Démoniana ou Nouveau choix d’anecdotes/Le Fantôme qui saute


LE FANTÔME QUI SAUTE.

ANECDOTE.

Un jeune Suédois qui passait sa vie dans la débauche et la dissipation, fut ramené à la vertu par une aventure assez singulière, qui fit quelque bruit au 17e. siècle.

Ce jeune homme, dont la conduite désolait sa famille, ayant passé la nuit dans les plus sales plaisirs avec plusieurs des compagnons ordinaires de son intempérance, revenait au logis dans l’ivresse, vers quatre heures du matin. En rentrant dans sa chambre, il vit, auprès de son lit, un fantôme qui lui ressemblait exactement pour la figure et la contenance. C’était son air, son visage, tous ses traits ; seulement le spectre était pâle et avait les yeux hagards.

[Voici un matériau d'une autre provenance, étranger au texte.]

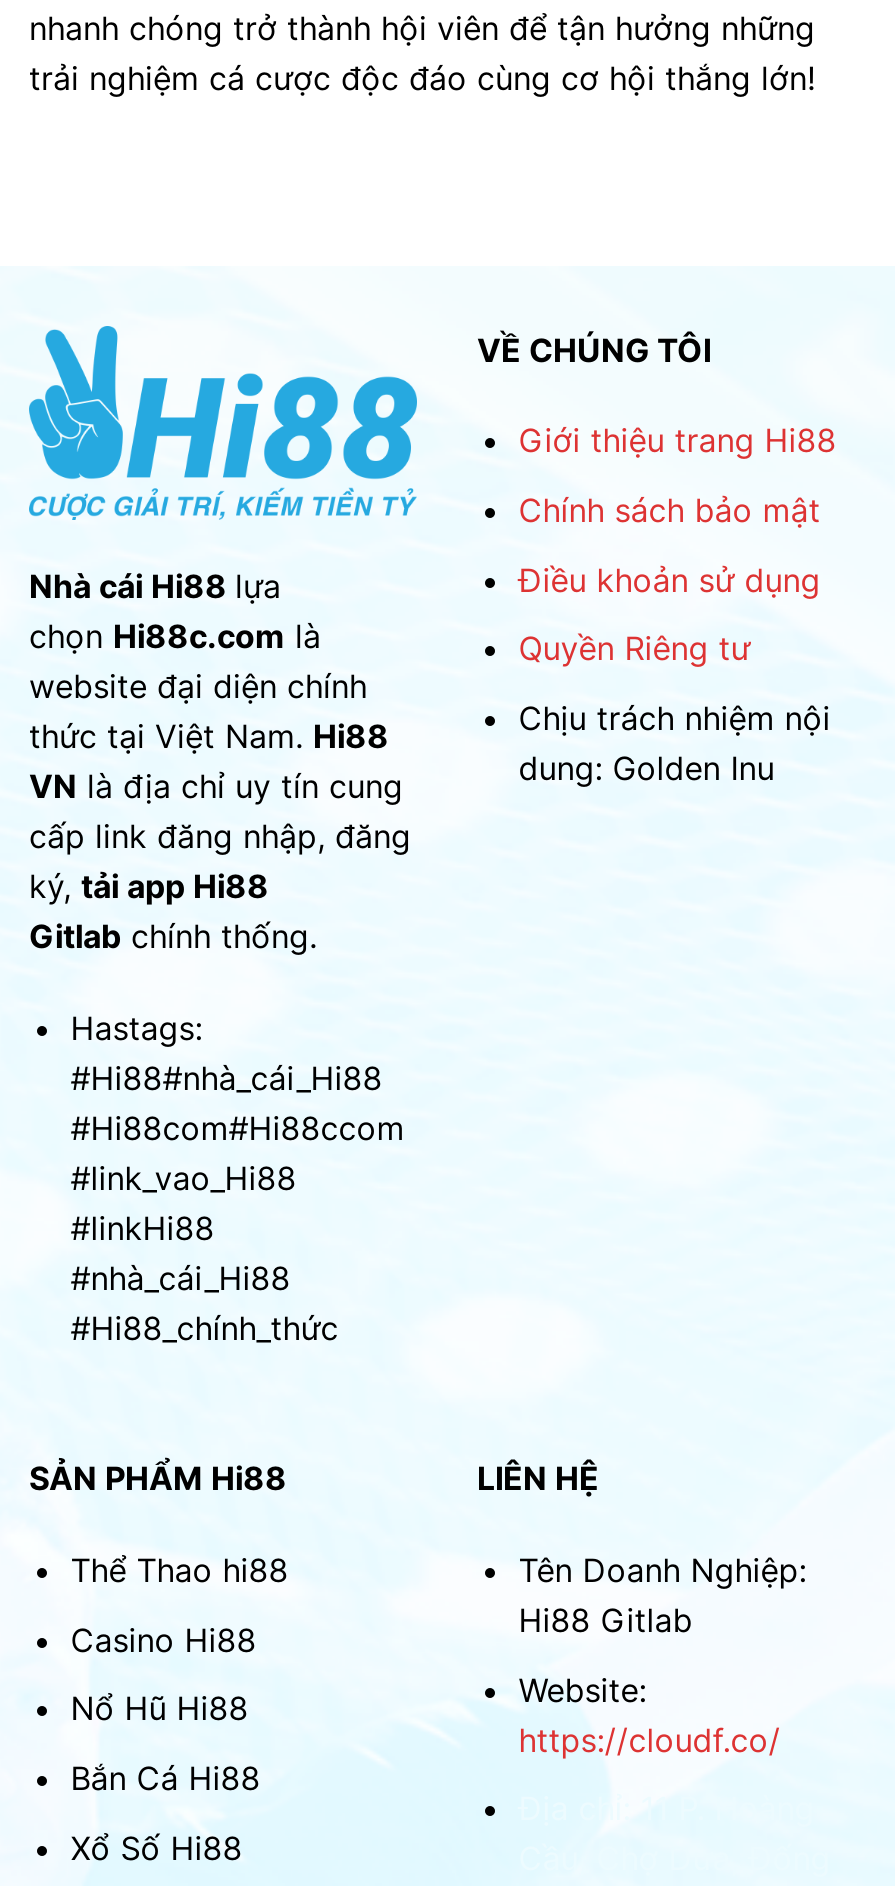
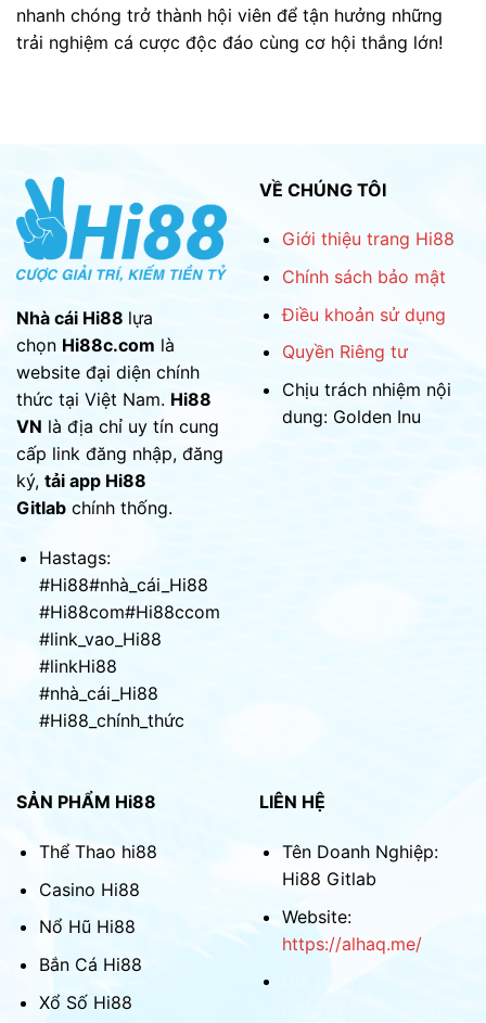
[519,1720,781,1760] https://cloudf.co/ -> [282,933,422,954] https://alhaq.me/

Le jeune Suédois, plus qu’étonné de cette rencontre, jeta les yeux sur un grand miroir, où il vit sa propre figure pâlie par la peur, si semblable à celle du fantôme, qu’il pensa en tomber à la renverse. Il ne pouvait concevoir comment il se trouvait double dans sa chambre…

Le fantôme ne disait mot. Il se contentait de regarder le jeune homme d’un œil fixe et égaré ; il sautait aussi continuellement, et toujours à pieds joints.

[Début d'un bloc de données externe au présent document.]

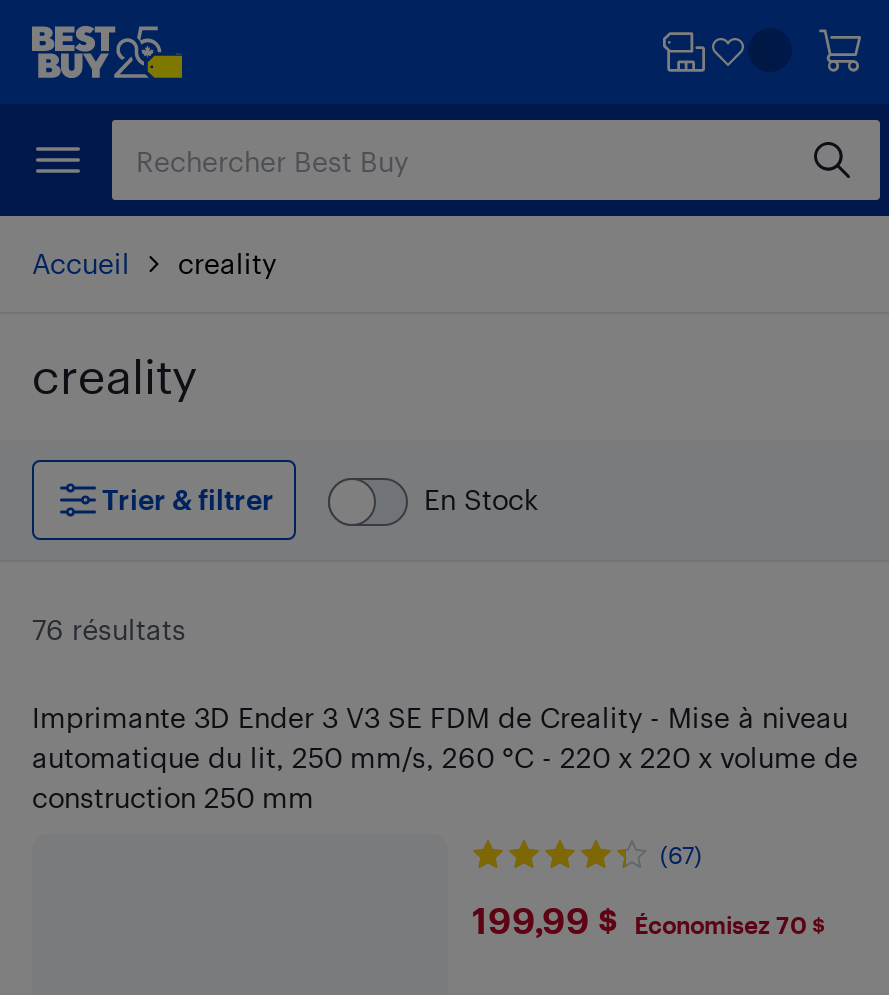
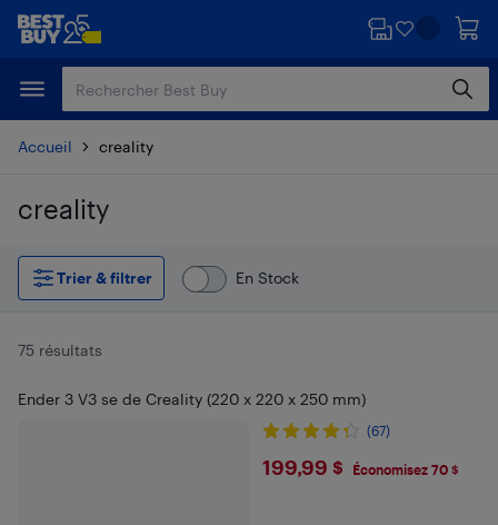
[32,612,186,646] 76 résultats -> [18,340,102,359] 75 résultats
[32,700,858,814] Imprimante 3D Ender 3 V3 SE FDM de Creality - Mise à niveau | automatique du lit, 250 mm/s, 260 °C - 220 x 220 x volume de | construction 250 mm -> [18,389,366,408] Ender 3 V3 se de Creality (220 x 220 x 250 mm)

Le jeune Suédois épouvanté ne sut bientôt quelle contenance faire, devant l’ombre qui gambadait autour de lui, avec une agilité peu commune.

À la fin, le spectre sauta devant le jeune homme, en levant une main vers le ciel, et étendant l’autre au-dessus de sa tête, comme pour le saisir et l’enlever par la chevelure. Le malheureux, au comble de la terreur, et complètement revenu de son état d’ivresse, se jeta à genoux, et jura qu’il renonçait à ses vicieuses habitudes. Aussitôt le fantôme lui sauta par-dessus la tête et s’enfuit… Le jeune homme se mit au lit, tomba malade, et mourut des suites de l’effroi que lui avait causé le spectre.

Voici l’explication de cette aventure. Les parens du jeune Suédois, désolés de sa mauvaise conduite, avaient chargé un de leurs amis de lui donner une frayeur salutaire. À la faveur d’un masque de soie bien ressemblant à la figure du jeune homme, cet ami s’était habilement acquitté de son rôle. Mais le moyen avait été funeste, et les parens durent se désespérer d’y avoir eu recours, puisque la peur fit mourir ce fils qu’ils ne voulaient que corriger.